Pourtant, Diez aime toujours poser des questions impossibles sur la signification de l’art rupestre. “Pourquoi pensez-vous qu’ils en ont peint autant?” dit-il, accroupi sous une esquisse rugueuse mais indubitable d’un bison. Avant que je puisse répondre, il a expliqué comment certains ethnographes théorisent que d’anciens chasseurs peignaient ces sources de viande prisées avec la croyance chamanique que les images pouvaient invoquer les animaux. Cette théorie de la “magie de chasse” fonctionne un peu comme le vaudou : la représentation comme actualisation.
Pendant que Diez avançait, je me suis arrêté au Panneau des Mains, site de dizaines d’empreintes de mains gravées au pochoir à l’ocre. J’ai tenu ma paume à quelques centimètres de l’un des contours. Je voulais appuyer dessus, comme pour avoir accès à un ancêtre qui, il y a 1600 générations, a également posé la main contre cette pierre.

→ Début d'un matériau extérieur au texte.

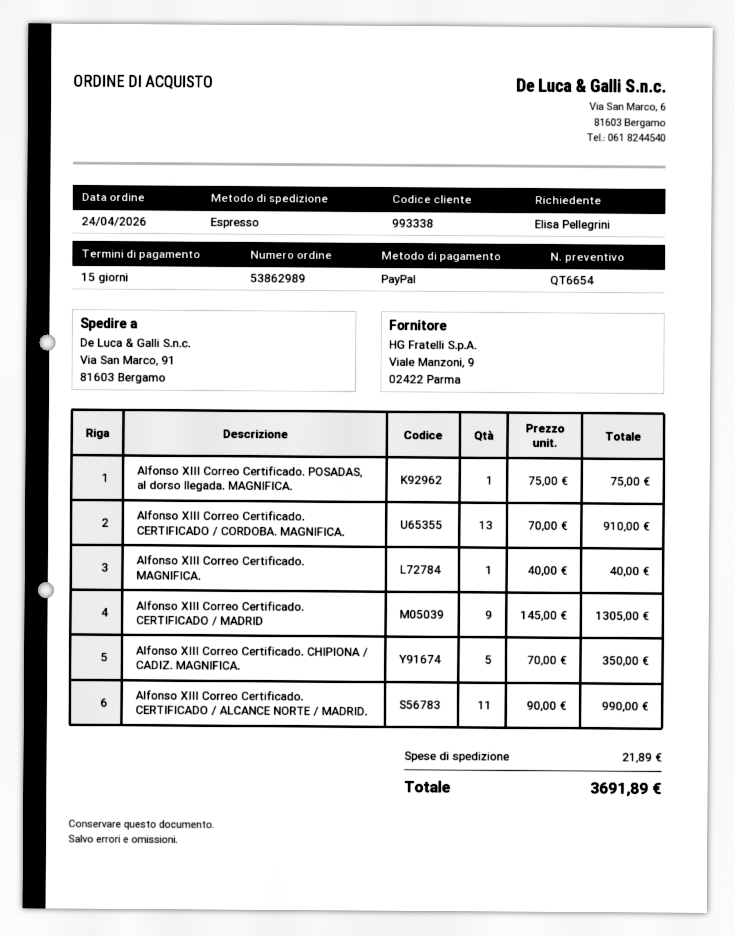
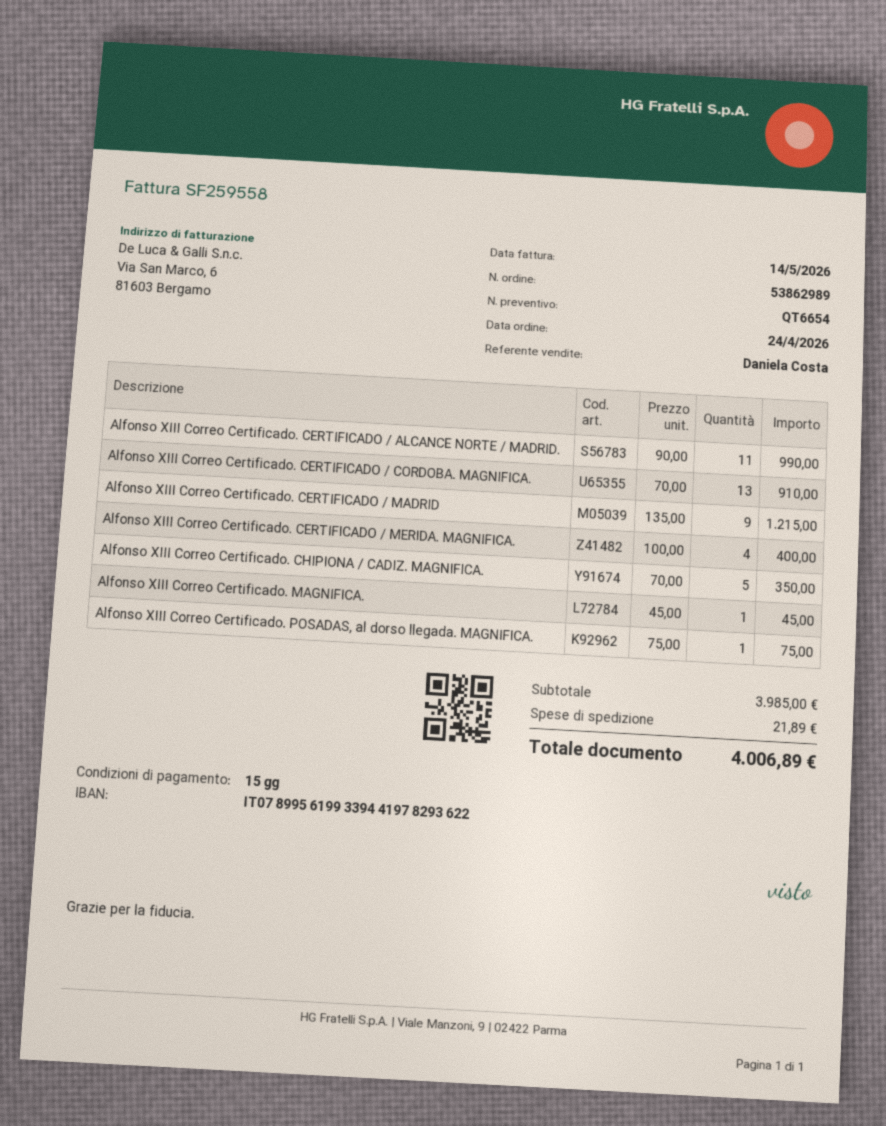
Alfonso XIII Correo Certificado. MAGNIFICA.: 1 x 40.00 = 40.00 -> 1 x 45.00 = 45.00
Alfonso XIII Correo Certificado. CERTIFICADO / MADRID: 9 x 145.00 = 1305.00 -> 9 x 135.00 = 1215.00
Alfonso XIII Correo Certificado. CERTIFICADO / MERIDA. MAGNIFICA.: none -> 4 x 100.00 = 400.00
total: 3691.89 -> 4006.89

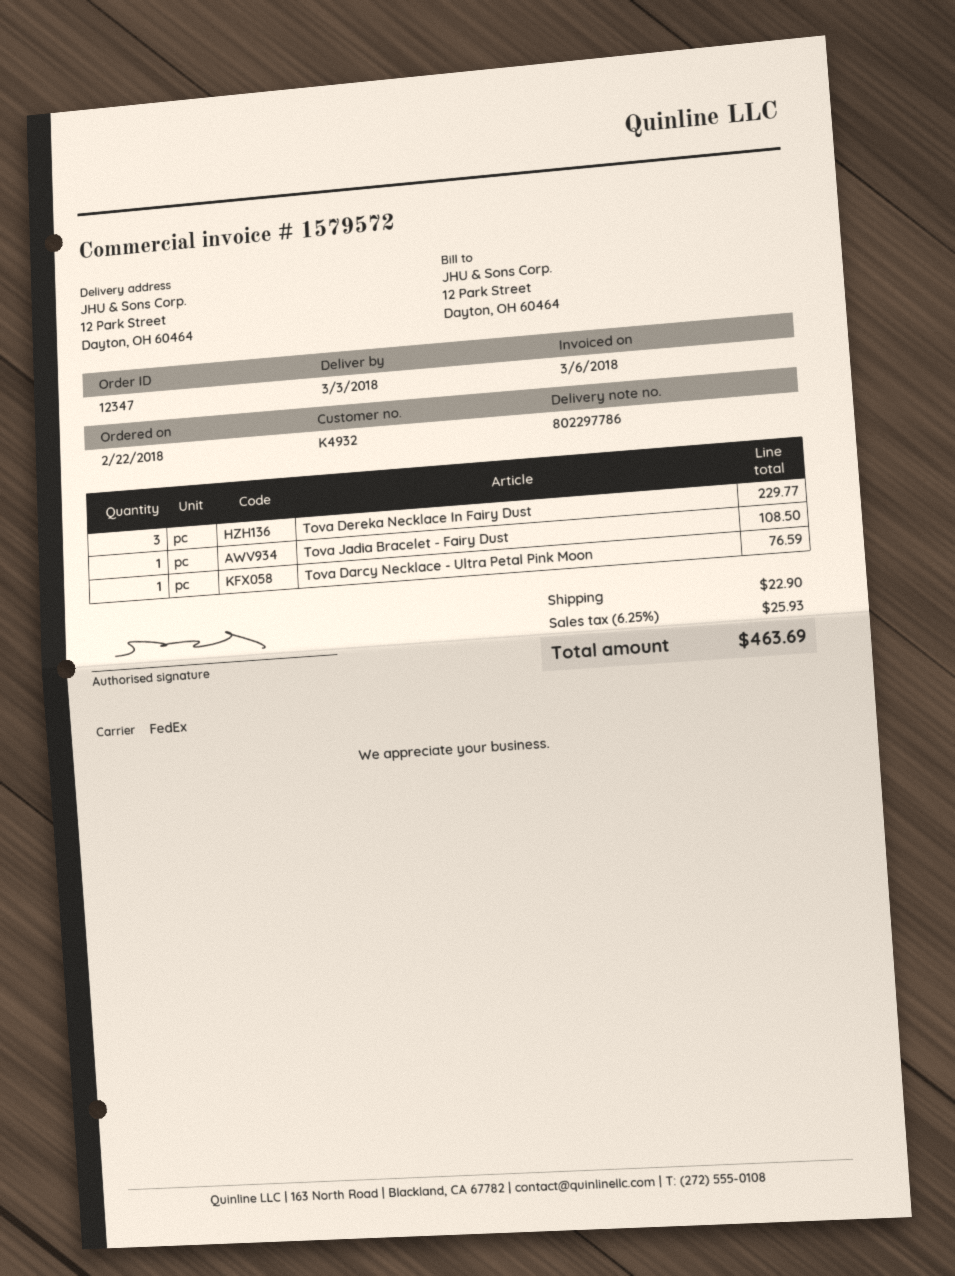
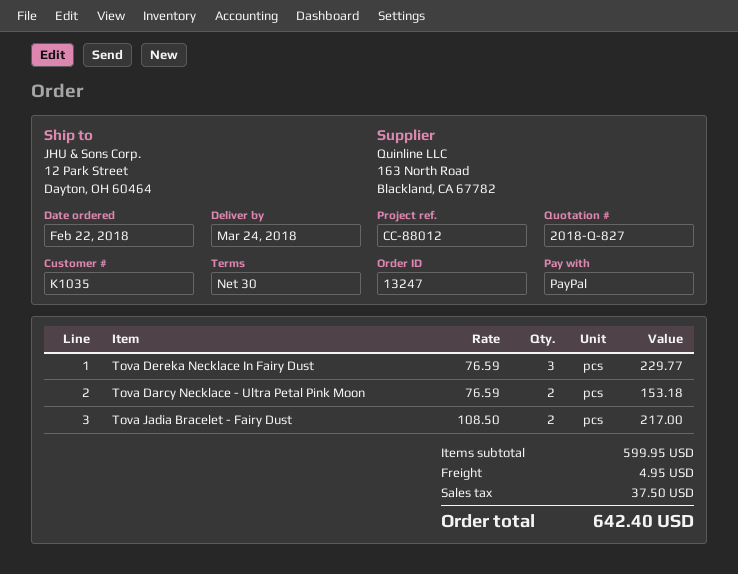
order number: 12347 -> 13247
delivery date: 2018-03-03 -> 2018-03-24
customer number: K4932 -> K1035
Tova Jadia Bracelet - Fairy Dust: 1 for 108.50 -> 2 for 217.00
Tova Darcy Necklace - Ultra Petal Pink Moon: 1 for 76.59 -> 2 for 153.18
shipping: 22.90 -> 4.95
tax: 25.93 -> 37.50
total: 463.69 -> 642.40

Quand Diez s’est retourné, il a allumé sa lumière sur ma main, toujours en l’air. “Que. Ce que vous faites en ce moment “, a-t-il déclaré. “C’est, je pense, la raison des peintures.”En regardant ma paume qui planait encore au-dessus de l’empreinte de la main, j’ai réalisé qu’il avait raison.
C’était l’impulsion humaine innée de se connecter à quelque chose de plus grand que soi. Le mur était plus qu’une toile, c’était un seuil – “un être”, a déclaré Diez. Dans cette perspective, la grotte est une sorte d’église paléolithique, où les peintures sont des écritures et la créativité est la mesure de la divinité.

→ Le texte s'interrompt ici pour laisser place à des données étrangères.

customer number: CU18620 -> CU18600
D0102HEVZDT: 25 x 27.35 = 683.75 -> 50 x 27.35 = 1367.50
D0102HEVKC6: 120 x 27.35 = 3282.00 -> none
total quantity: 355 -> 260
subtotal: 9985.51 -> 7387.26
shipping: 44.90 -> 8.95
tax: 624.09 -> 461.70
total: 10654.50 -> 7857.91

“Nous sommes proches”, dit Diez alors que nous continuons dans la chute rocheuse. Maintenant, il nous avait fallu près de trois heures pour marcher – et souvent ramper – à travers le labyrinthe de 1 km de long, et j’ai senti que nous tournions en arrière près de l’entrée.
Bien sûr, une minute plus tard, le creux s’élargit et Diez éclaire sa lumière sur un mur bas et ombragé. C’était là: la peinture la plus ancienne connue au monde. Rien de plus qu’une tache rouge de la taille d’un poing.
“Est-ce tout ce que vous attendiez?” demanda-t-il.
J’ai cherché une réponse, mais seulement d’autres questions me sont venues à l’esprit: Était-ce l’œuvre du premier artiste de l’histoire ? Représentait-il le moment où l’humanité a transcendé les animaux ?
Le marquage m’a frappé comme une sorte de point de fuite: le moment le plus visible sur le plan de l’histoire humaine. Pourtant, alors que je me tenais devant elle, tout le temps semblait se fondre dans l’illusion, et j’ai commencé à comprendre pourquoi nous décrivons si souvent l’ineffable avec des insuffisances comme “spirituel” ou “transcendant”. Parfois, nous devons simplement nous abandonner à l’inconnu, aux limites de nos connaissances, de notre perception et de notre langage.
Alors j’ai répondu, honnêtement, “C’est tellement plus.”